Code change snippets
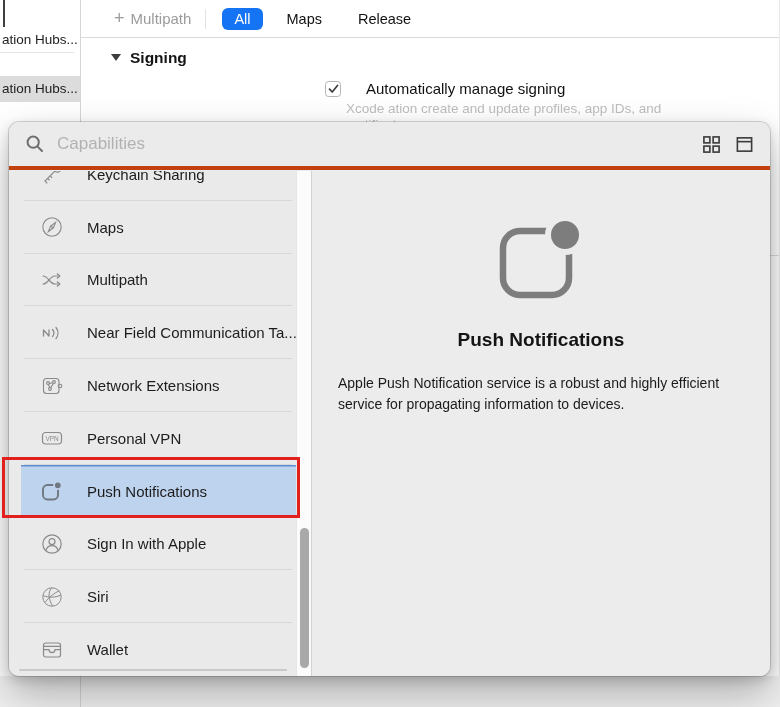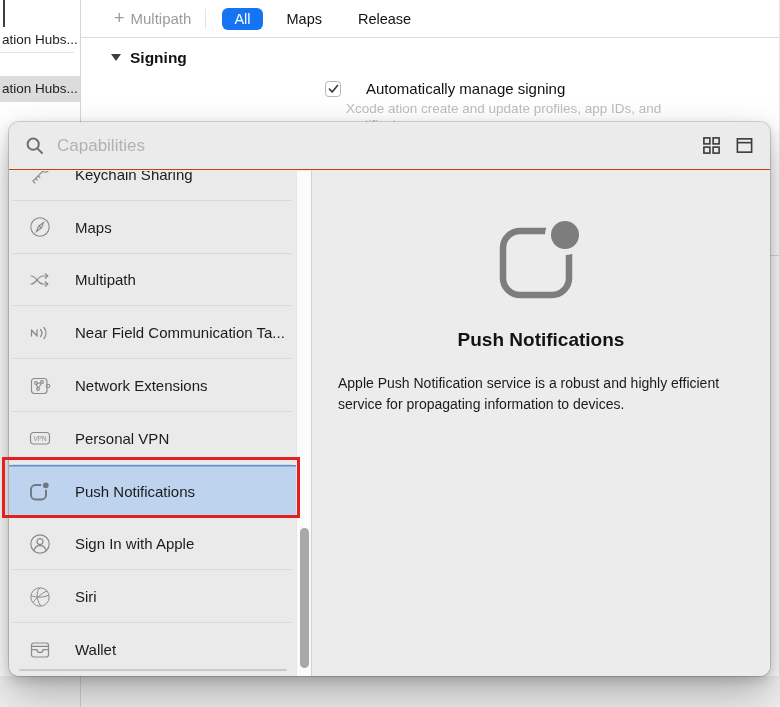--- a/index.html
+++ b/index.html
@@ -42,7 +42,7 @@
   .popup{position:absolute;left:9px;top:122px;width:761px;height:554px;background:#ececec;border-radius:10px;
          box-shadow:0 0 0 1px rgba(0,0,0,0.15),0 18px 42px rgba(0,0,0,0.28),0 4px 12px rgba(0,0,0,0.16);z-index:10;}
   .popup-header{position:absolute;left:0;top:0;right:0;height:48px;background:#ebebeb;
-                border-bottom:1px solid #c2410c;border-radius:10px 10px 0 0;
+                border-bottom:4px solid #c2410c;border-radius:10px 10px 0 0;
                 display:flex;align-items:center;padding:0 16px;box-sizing:border-box;}
   .search-input{flex:0 0 auto;width:420px;margin-left:10px;background:transparent;border:none;outline:none;
                 font-size:17px;color:#333;font-family:"Liberation Sans",sans-serif;}

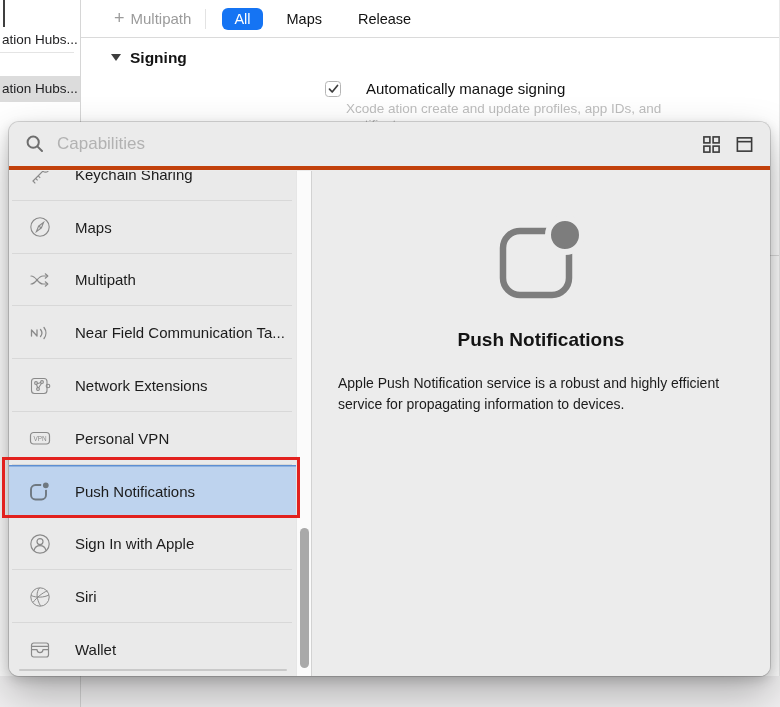--- a/index.html
+++ b/index.html
@@ -52,7 +52,7 @@
   .popup-body{position:absolute;left:0;top:49px;right:0;bottom:0;display:flex;
               border-radius:0 0 10px 10px;overflow:hidden;}
   .list-pane{width:302px;position:relative;background:#eaeaea;flex:0 0 auto;}
-  .rows{margin-top:-23px;margin-right:15px;}
+  .rows{margin-top:-23px;margin-right:15px;padding-left:12px;}
   .cap-row{height:52.8px;display:flex;align-items:center;padding-left:16px;box-sizing:border-box;position:relative;}
   .cap-row::after{content:"";position:absolute;left:3px;right:4px;bottom:0;height:1px;background:#d8d8d8;}
   .cap-row:last-child::after,.cap-row.selected::after{display:none;}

**Directions for this task:** Output all of the data above exactly; no pictures should appear.

**Exercise result:**
--- a/index.html
+++ b/index.html
@@ -42,7 +42,7 @@
   .popup{position:absolute;left:9px;top:122px;width:761px;height:554px;background:#ececec;border-radius:10px;
          box-shadow:0 0 0 1px rgba(0,0,0,0.15),0 18px 42px rgba(0,0,0,0.28),0 4px 12px rgba(0,0,0,0.16);z-index:10;}
   .popup-header{position:absolute;left:0;top:0;right:0;height:48px;background:#ebebeb;
-                border-bottom:1px solid #c2410c;border-radius:10px 10px 0 0;
+                border-bottom:4px solid #c2410c;border-radius:10px 10px 0 0;
                 display:flex;align-items:center;padding:0 16px;box-sizing:border-box;}
   .search-input{flex:0 0 auto;width:420px;margin-left:10px;background:transparent;border:none;outline:none;
                 font-size:17px;color:#333;font-family:"Liberation Sans",sans-serif;}

--- a/index.html
+++ b/index.html
@@ -52,7 +52,7 @@
   .popup-body{position:absolute;left:0;top:49px;right:0;bottom:0;display:flex;
               border-radius:0 0 10px 10px;overflow:hidden;}
   .list-pane{width:302px;position:relative;background:#eaeaea;flex:0 0 auto;}
-  .rows{margin-top:-23px;margin-right:15px;}
+  .rows{margin-top:-23px;margin-right:15px;padding-left:12px;}
   .cap-row{height:52.8px;display:flex;align-items:center;padding-left:16px;box-sizing:border-box;position:relative;}
   .cap-row::after{content:"";position:absolute;left:3px;right:4px;bottom:0;height:1px;background:#d8d8d8;}
   .cap-row:last-child::after,.cap-row.selected::after{display:none;}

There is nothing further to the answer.